Exercise objective
Whenever a line below holds the word "linear", count it; then give the total and nothing else.

━━━ Dataset records

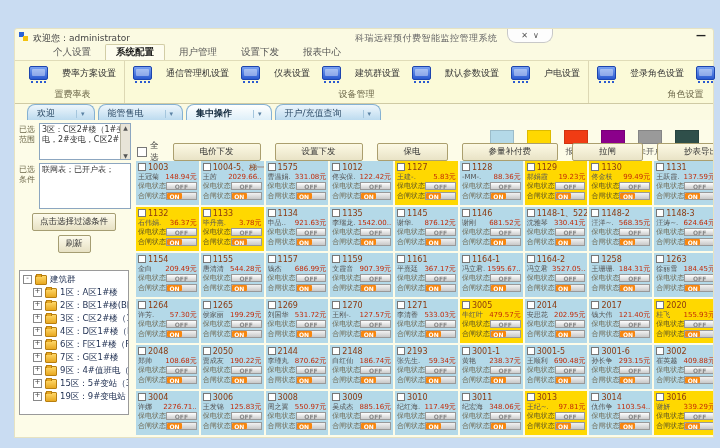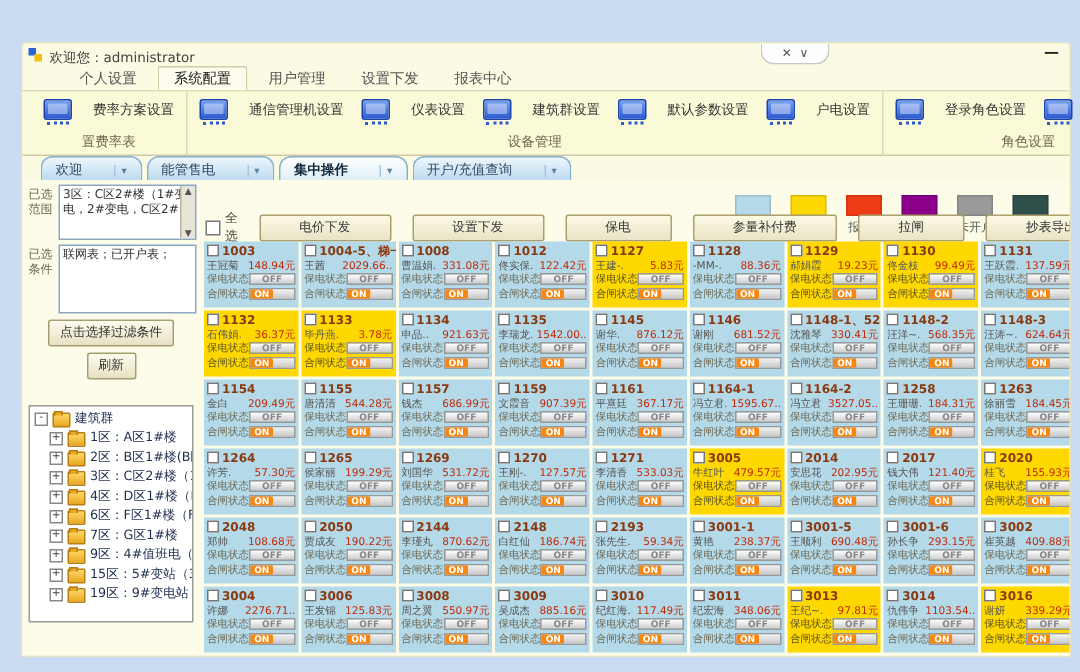--- a/index.html
+++ b/index.html
@@ -11,21 +11,21 @@
   .app-ico i{position:absolute;width:5px;height:5px}
   .app-ico i:nth-child(1){left:0;top:0;background:#2a62d8}
   .app-ico i:nth-child(2){right:0;bottom:0;background:#f4c20d}
   .welcome{position:absolute;left:18px;top:3px;font-size:9px;color:#444}
   .apptitle{position:absolute;left:340px;top:3px;font-size:9px;color:#666;letter-spacing:.5px}
   .ctl-pill{position:absolute;left:492px;top:0;width:44px;height:13px;background:#fdfdfd;border:1px solid #c8c8c8;border-top:none;border-radius:0 0 9px 9px;display:flex;align-items:center;justify-content:center;gap:5px;font-size:8px;color:#555}
   .minbtn{position:absolute;right:7px;top:1px;font-size:10px;font-weight:bold;color:#222;cursor:default}
   
   .menubar{height:15px;display:flex;align-items:flex-end;gap:4px;padding-left:28px;font-size:9.5px;color:#555}
   .menu-item{padding:1px 10px}
-  .menu-item.active{font-weight:normal;color:#1a1a1a;background:#fdfcee;border:1px solid #d2cda6;border-bottom:none;border-radius:2px 2px 0 0}
+  .menu-item.active{font-weight:bold;color:#1a1a1a;background:#fdfcee;border:1px solid #d2cda6;border-bottom:none;border-radius:2px 2px 0 0}
   
   .ribbon{height:42px;border-top:1px solid #e0dcb8;border-bottom:1px solid #cfcaa4;display:flex;padding-left:6px;background:#fbfad8}
   .ribbon-group{display:flex;flex-direction:column;border-right:1px solid #ddd8b4;padding:0 8px}
   .ribbon-items{flex:1;display:flex;align-items:center;gap:12px}
   .ribbon-item{display:flex;align-items:center;gap:14px;font-size:9px;color:#333;white-space:nowrap}
   .mon{width:17px;height:12px;background:linear-gradient(#79a2f2,#2b5ad0);border:1px solid #1c44ae;border-radius:2px;position:relative;flex:0 0 auto}
   .mon::before{content:"";position:absolute;left:2px;top:2px;right:2px;bottom:3px;background:#ffffff66;border-radius:1px}
   .mon::after{content:"";position:absolute;left:1px;right:1px;bottom:-4px;border-bottom:2px dotted #2b5ad0}
   .ribbon-group-label{text-align:center;font-size:9px;color:#6b6648;padding:3px 0 2px}
   
@@ -59,21 +59,21 @@
   .lg span{font-size:8px;color:#555}
   .toolbar{position:absolute;left:4px;top:20px;display:flex;align-items:center;gap:14px}
   .cbx{width:8px;height:8px;background:#fff;border:1px solid #777;display:inline-block;flex:0 0 auto}
   .selall{display:flex;align-items:center;gap:3px;font-size:8.5px;color:#444}
   .tbtn{background:linear-gradient(#fcf9e4,#e9e3c6);border:1px solid #ab9f6e;border-radius:2px;font-size:8.5px;color:#333;padding:2px 26px;white-space:nowrap;cursor:default}
   .grid{position:absolute;left:3px;top:41px;width:581px;display:grid;grid-template-columns:repeat(9,1fr);grid-auto-rows:44px;gap:2px}
   .card{background:#b4d9e8;padding:1px 2px;box-sizing:border-box;overflow:hidden;font-size:7px;position:relative}
   .card.warn{background:#ffd800}
   .chead{display:flex;align-items:center;gap:2px;height:10px}
   .chead .cbx{width:6px;height:6px}
-  .cno{font-weight:bold;font-size:8px;color:#8a3a10;white-space:nowrap}
+  .cno{font-weight:normal;font-size:8px;color:#8a3a10;white-space:nowrap}
   .cline2{display:flex;justify-content:space-between;height:9px;align-items:center}
   .cname{color:#555;white-space:nowrap;overflow:hidden;max-width:30px}
   .cbal{color:#c22a08;white-space:nowrap}
   .srow{display:flex;justify-content:space-between;align-items:center;height:10px}
   .slbl{color:#6f6a55;white-space:nowrap}
   .card.warn .slbl{color:#5e5420}
   .toggle{display:flex;width:32px;height:8px;border:1px solid #999;background:linear-gradient(#fff,#ccc);box-sizing:border-box}
   .toggle .offtxt{flex:1;text-align:center;font-size:6px;color:#888;line-height:7px;font-weight:bold}
   .toggle .onbadge{width:15px;background:#f8860e;color:#fff;font-size:6px;font-weight:bold;text-align:center;line-height:7px;border-radius:1px}
   .toggle .rest{flex:1;background:linear-gradient(#f2f2f2,#c8c8c8)}
@@ -82,20 +82,21 @@
 <body>
 
 <div class="window">
 
   <div class="titlebar">
     <span class="app-ico">
         <i></i>
         <i></i>
       </span>
     <span class="welcome">欢迎您：administrator</span>
+    <span class="apptitle">科瑞远程预付费智能监控管理系统</span>
     <span class="ctl-pill">
       <span>✕</span>
       <span>∨</span>
     </span>
     <span class="minbtn">—</span>
   </div>
 
   <div class="menubar" id="menubar">
       <span class="menu-item">个人设置</span>
       <span class="menu-item active">系统配置</span>
@@ -330,21 +331,21 @@
               <span class="slbl">合闸状态</span>
               <span class="toggle">
                 <span class="onbadge">ON</span>
                 <span class="rest"></span>
               </span>
             </div>
           </div>
           <div class="card">
             <div class="chead">
               <span class="cbx"></span>
-              <span class="cno">1008</span>
+              <span class="cno">1575</span>
             </div>
             <div class="cline2">
               <span class="cname">曹温娟.</span>
               <span class="cbal">331.08元</span>
             </div>
             <div class="srow">
               <span class="slbl">保电状态</span>
               <span class="toggle">
                 <span class="offtxt">OFF</span>
               </span>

━━━━━━

Exercise result
4